It is LIMITING - I know this claim is blunt, but WMM does not offers basic editing tools, let alone intermediate and advanced editing functions. For even the beginner, this program offers no chance for the user to become acquainted with actual proper editing software and instead greatly limits itself to some distorted and dysfunctional form of video editing.

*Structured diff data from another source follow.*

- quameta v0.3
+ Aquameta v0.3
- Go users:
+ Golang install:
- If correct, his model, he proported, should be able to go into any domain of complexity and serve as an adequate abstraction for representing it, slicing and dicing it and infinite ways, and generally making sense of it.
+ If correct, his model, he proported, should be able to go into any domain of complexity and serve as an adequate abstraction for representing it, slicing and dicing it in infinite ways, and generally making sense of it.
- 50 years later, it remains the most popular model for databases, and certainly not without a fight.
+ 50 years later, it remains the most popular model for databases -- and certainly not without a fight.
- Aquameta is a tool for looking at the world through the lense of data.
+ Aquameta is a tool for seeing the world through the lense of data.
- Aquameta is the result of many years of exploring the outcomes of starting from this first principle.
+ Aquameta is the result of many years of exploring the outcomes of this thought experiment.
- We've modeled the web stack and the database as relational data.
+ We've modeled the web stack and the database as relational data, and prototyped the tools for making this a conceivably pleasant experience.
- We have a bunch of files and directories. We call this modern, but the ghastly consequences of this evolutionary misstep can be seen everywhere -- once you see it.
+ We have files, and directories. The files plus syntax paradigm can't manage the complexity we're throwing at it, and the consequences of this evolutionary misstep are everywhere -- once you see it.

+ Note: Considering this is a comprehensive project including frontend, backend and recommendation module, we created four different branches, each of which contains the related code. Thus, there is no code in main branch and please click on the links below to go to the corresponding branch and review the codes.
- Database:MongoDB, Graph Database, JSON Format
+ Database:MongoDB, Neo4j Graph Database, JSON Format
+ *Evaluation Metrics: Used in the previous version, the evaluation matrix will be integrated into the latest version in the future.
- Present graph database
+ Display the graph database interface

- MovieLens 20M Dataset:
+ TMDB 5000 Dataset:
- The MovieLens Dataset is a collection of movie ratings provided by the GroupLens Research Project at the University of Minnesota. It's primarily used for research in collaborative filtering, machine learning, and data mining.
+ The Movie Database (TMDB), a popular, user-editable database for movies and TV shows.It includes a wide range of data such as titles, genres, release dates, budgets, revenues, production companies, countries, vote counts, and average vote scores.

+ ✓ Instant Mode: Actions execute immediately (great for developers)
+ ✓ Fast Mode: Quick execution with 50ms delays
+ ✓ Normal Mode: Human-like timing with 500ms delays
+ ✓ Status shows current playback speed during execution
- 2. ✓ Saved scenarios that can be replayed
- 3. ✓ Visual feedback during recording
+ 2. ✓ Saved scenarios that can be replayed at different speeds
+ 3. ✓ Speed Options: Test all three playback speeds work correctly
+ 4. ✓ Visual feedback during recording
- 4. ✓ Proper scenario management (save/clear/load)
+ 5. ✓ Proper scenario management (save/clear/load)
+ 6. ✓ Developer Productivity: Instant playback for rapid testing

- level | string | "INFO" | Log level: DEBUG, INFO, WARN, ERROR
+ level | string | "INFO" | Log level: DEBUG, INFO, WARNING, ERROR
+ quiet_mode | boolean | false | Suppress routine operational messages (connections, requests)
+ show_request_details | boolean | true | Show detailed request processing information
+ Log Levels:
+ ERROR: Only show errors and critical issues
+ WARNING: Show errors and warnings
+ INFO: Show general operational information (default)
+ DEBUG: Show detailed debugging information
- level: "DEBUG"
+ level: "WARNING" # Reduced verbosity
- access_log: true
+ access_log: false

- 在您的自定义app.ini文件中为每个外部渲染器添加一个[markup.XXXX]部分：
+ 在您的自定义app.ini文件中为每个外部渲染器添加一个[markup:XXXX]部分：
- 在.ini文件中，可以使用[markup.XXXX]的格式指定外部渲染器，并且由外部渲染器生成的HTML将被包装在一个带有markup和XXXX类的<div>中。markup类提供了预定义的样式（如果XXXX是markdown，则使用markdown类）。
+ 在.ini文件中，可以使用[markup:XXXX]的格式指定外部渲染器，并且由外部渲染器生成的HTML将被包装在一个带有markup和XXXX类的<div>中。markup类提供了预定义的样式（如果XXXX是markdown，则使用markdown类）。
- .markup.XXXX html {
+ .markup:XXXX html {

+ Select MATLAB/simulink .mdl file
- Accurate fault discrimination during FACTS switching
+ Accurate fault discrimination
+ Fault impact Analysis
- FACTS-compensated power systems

 It is FRUSTRATING – You are forced to use the functions that only Microsoft allow you to use on your videos. Things like having a one-track timeline, limited effects, and no options for green screen footage and layered illustrations (logos & titles)

It is BROKEN – WMM is notorious for freezing and crashing unexpectedly. The software itself is more of an afterthought designed by Microsoft and does not play nicely with footages types, photos and simple editing functions.

You should use this program at your own risk and only if it is your one and only option.

RATING: 3/10

My editing program of choice is Adobe Premiere as we use the Adobe Creative Cloud suite and it functions beautifully with Photoshop, AfterEffects and Illustrator – all important tools in the business. To find the one that works best for you, download a trial version and simply have a go.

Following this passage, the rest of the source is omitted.